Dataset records
== == ==
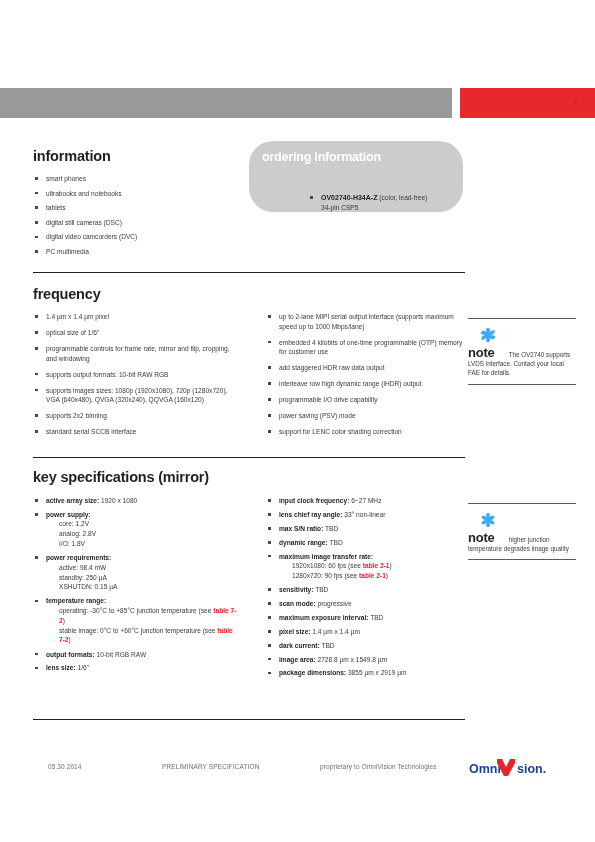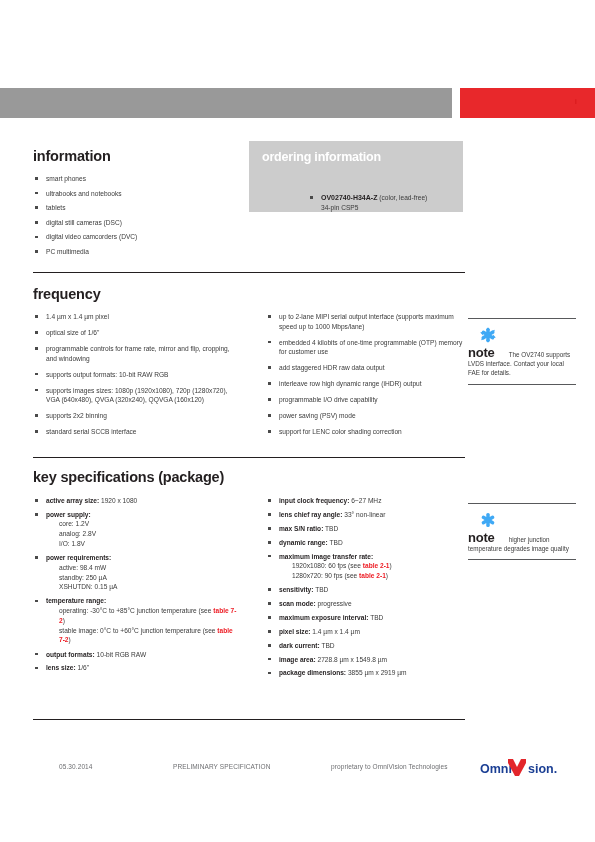--- a/index.html
+++ b/index.html
@@ -103,20 +103,21 @@
   .tref { color: #ed1c24; font-weight: bold; }
 
   
   .order-box {
     position: absolute;
     left: 249px;
     top: 141px;
     width: 214px;
     height: 71px;
     background: #cccccc;
+    border-radius: 24px;
   }
   .order-title {
     position: absolute;
     left: 13px;
     top: 9px;
     font-size: 12.5px;
     font-weight: bold;
     color: #ffffff;
     letter-spacing: -0.2px;
   }
@@ -173,21 +174,21 @@
     font-size: 13px;
     font-weight: bold;
     color: #231f20;
     letter-spacing: -0.2px;
   }
   .note-gap { display: inline-block; width: 14px; }
 
   
   .footer {
     position: absolute;
-    left: 11px;
+    left: 0;
     top: 760px;
     width: 556px;
     height: 22px;
   }
   .f-date {
     position: absolute;
     left: 48px;
     top: 3px;
     font-size: 6.5px;
     color: #6d6e71;
@@ -288,21 +289,21 @@
       </svg>
     </span>
     <div class="note-text">
       <span class="note-word">note</span><span class="note-gap"></span><span>The OV2740 supports LVDS interface. Contact your local FAE for details.</span>
     </div>
   </div>
   <div class="note-rule-bot"></div>
 </div>
 
 <div class="section-rule" style="top:457px;"></div>
-<div class="section-title" style="top:469px;">key specifications (package)</div>
+<div class="section-title" style="top:469px;">key specifications (mirror)</div>
 <ul class="blist spec" id="spec-left" style="left:33px; top:496px; width:205px;">
     <li><b class="lbl">active array size:</b><span> 1920 x 1080</span></li>
     <li><b class="lbl">power supply:</b><div class="sub">
         <span class="sub-line">core: 1.2V</span>
         <span class="sub-line">analog: 2.8V</span>
         <span class="sub-line">I/O: 1.8V</span>
       </div></li>
     <li><b class="lbl">power requirements:</b><div class="sub">
         <span class="sub-line">active: 98.4 mW</span>
         <span class="sub-line">standby: 250 µA</span>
== == ==
* **Exercise description**
Looking at the records above, state the number of lines where the word "font" occurs, and write nothing beyond it.

* **Task output**
6